In Italia si voterà per il rinnovo di città importanti come Milano, Torino, Napoli e Bologna, ennesimo test elettorale per la litigiosa politica italiana. Gli appuntamenti più importanti saranno pero' i tre referendum, appena resi ammissibili dalla consulta: quello sul leggittimo impedimento, quello sull'acqua pubblica e quello sul nucleare.
Dallo Zimbabwe al Congo, saranno chiamati a votare paesi come l'Egitto - con Mubarak al capolinea - e la Nigeria. Dopo il sì all'indipendenza del sud cristiano in Sudan, si attende invece di vedere che ne sarà del paese di Bashir, soprattutto dal punto di vista della stabilità dell'intera regione africana.
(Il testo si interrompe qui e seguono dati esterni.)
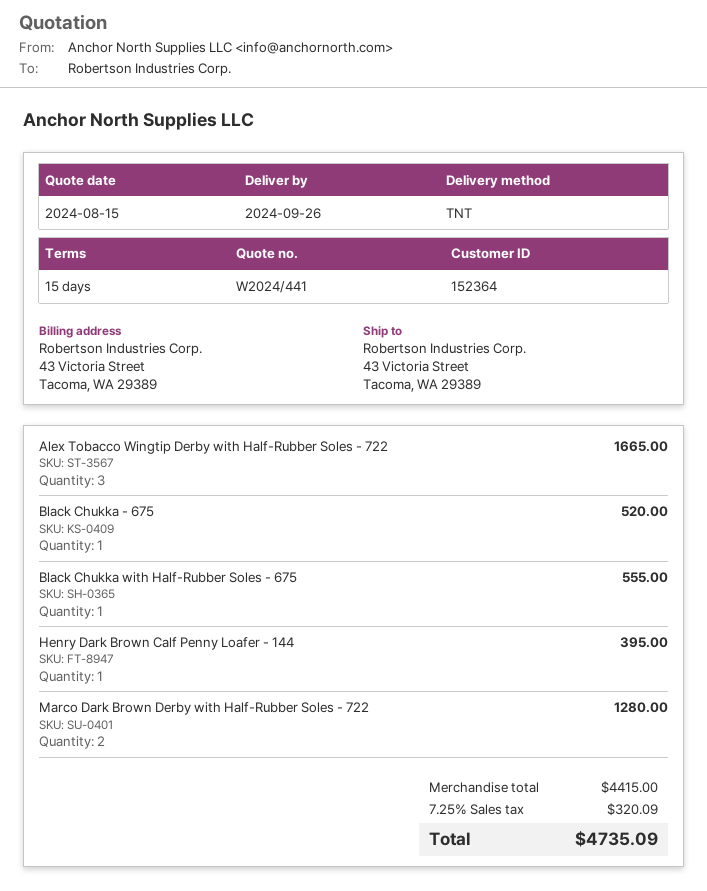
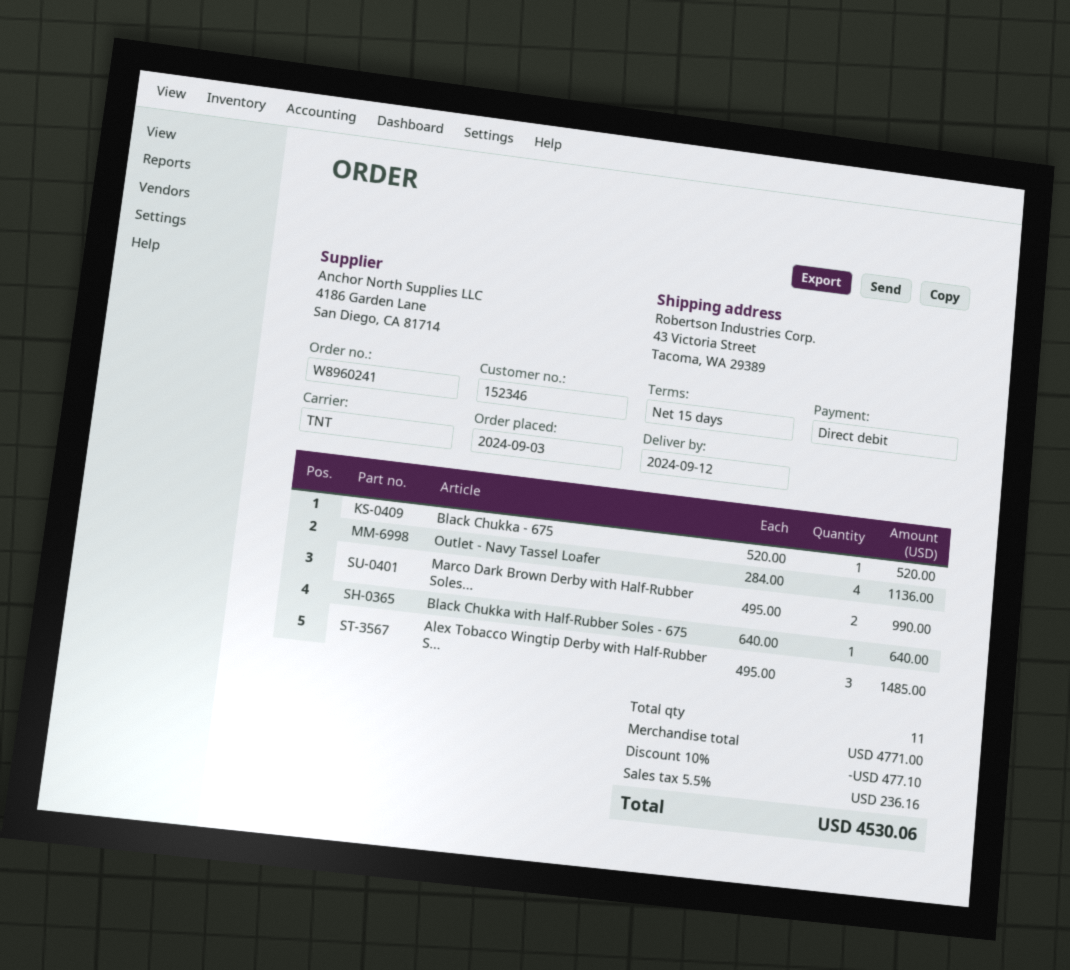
delivery date: 2024-09-26 -> 2024-09-12
customer number: 152364 -> 152346
Alex Tobacco Wingtip Derby with Half-Rubber Soles - 722: 3 for 1665.00 -> 3 for 1485.00
Black Chukka with Half-Rubber Soles - 675: 1 for 555.00 -> 1 for 640.00
Henry Dark Brown Calf Penny Loafer - 144: 1 for 395.00 -> none
Marco Dark Brown Derby with Half-Rubber Soles - 722: 2 for 1280.00 -> 2 for 990.00
Outlet - Navy Tassel Loafer: none -> 4 for 1136.00
subtotal: 4415.00 -> 4771.00
discount: none -> 10% = 477.10
tax: 7.25% = 320.09 -> 5.5% = 236.16
total: 4735.09 -> 4530.06

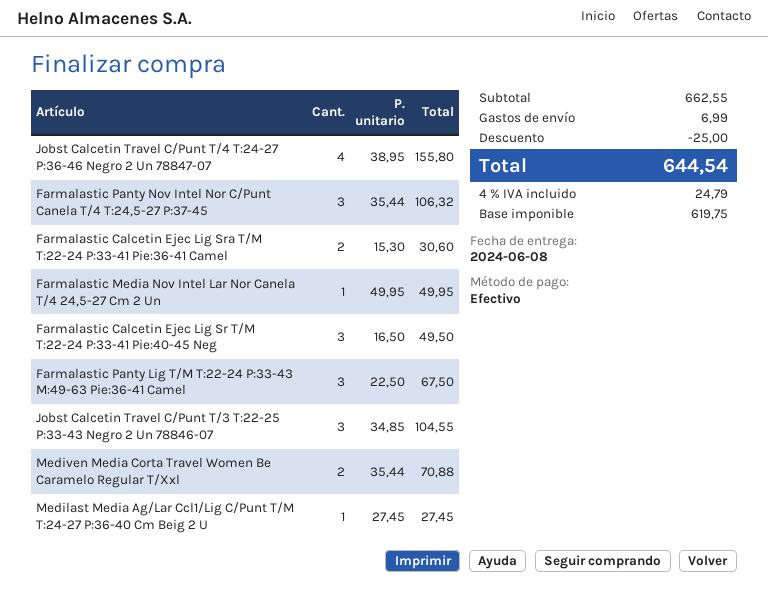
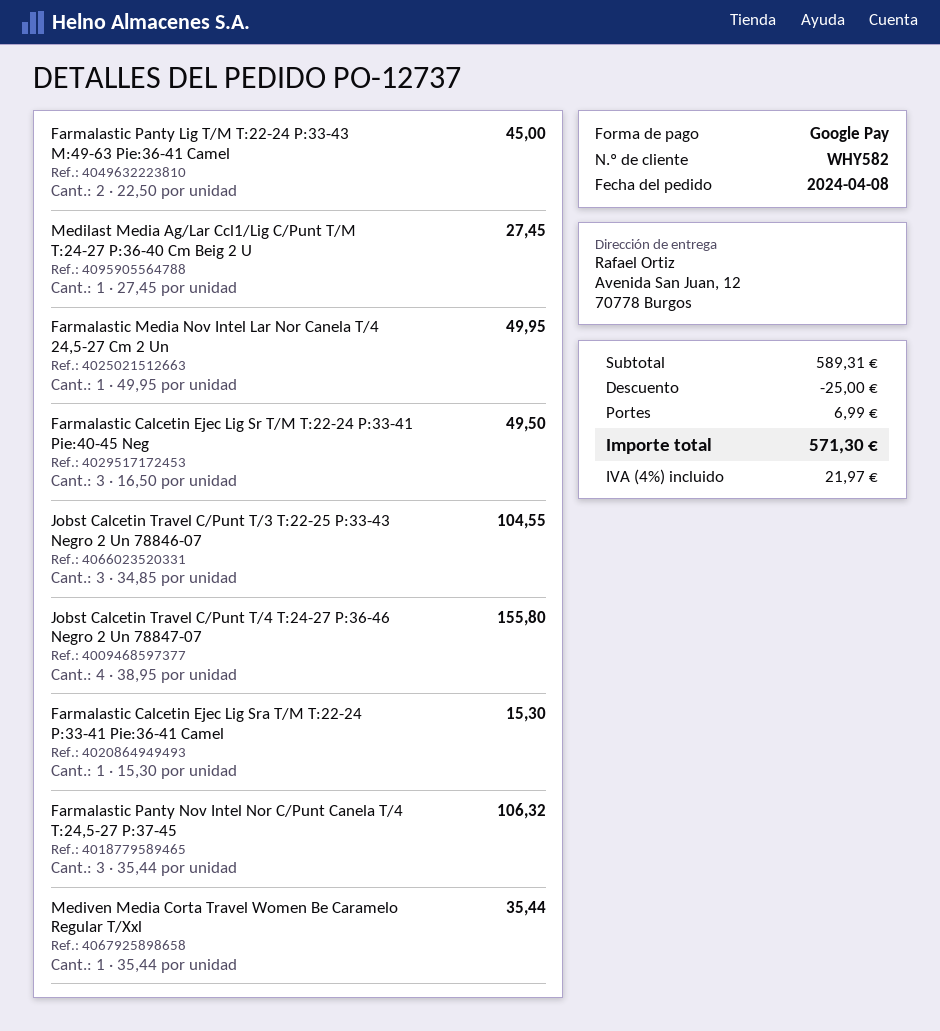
payment method: cash -> Google Pay
Farmalastic Calcetin Ejec Lig Sra T/M T:22-24 P:33-41 Pie:36-41 Camel: 2 x 15.30 = 30.60 -> 1 x 15.30 = 15.30
Farmalastic Panty Lig T/M T:22-24 P:33-43 M:49-63 Pie:36-41 Camel: 3 x 22.50 = 67.50 -> 2 x 22.50 = 45.00
Mediven Media Corta Travel Women Be Caramelo Regular T/Xxl: 2 x 35.44 = 70.88 -> 1 x 35.44 = 35.44
subtotal: 662.55 -> 589.31
tax: 4% = 24.79 -> 4% = 21.97
total: 644.54 -> 571.30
Il  Sudan potrebbe  infatti travolgere con sè aree già da tempo infiammate dal fondamentalismo islamico (Somalia, Nigeria, ma  potenzialmente anche l'Egitto). C'e' inoltre da vedere quale influenza avra' la guerra civile in Tunisia su paesi come l'Egitto, la Libia e l'Algeria. 
Altre elezioni sono quelle che vedranno la Turchia votare (forse) per l'ultima volta il premier conservatore e filoislamico Erdogan. Nel frattempo, Francia e Stati Uniti si preparano per la lunga campagna elettorale che sfocierà nelle presidenziali del 2012. Infine, in autunno scade il mandato a Trichet, presidente della BCE. A succedergli potrebbe essere l'italiano Mario Draghi, fortemente osteggiato pero' dalla candidatura tedesca di Axel Weber, attuale presidente della Bundesbank.



Altro

L'Italia celebrerà quest'anno i suoi 150 anni in mezzo alle tante polemiche  nord-sud e forse nell'ennesima instabilità politica. L'11/9 sarà invece il primo decennale del tragico attentato che ha sconvolto l'America e il mondo intero. Al via da quest'anno il divieto di vendere i superinquinanti sacchetti di plastica che hanno contraddistinto l'era del benessere degli ultimi 40 anni. Nozze reali, invece, tra William d'Inghilterra e la storica fidanzata Kate Middleton il prossimo 29 aprile a Westminster, e tra Alberto di Monaco e Charlene Wittstock, legata al principe dal 2006.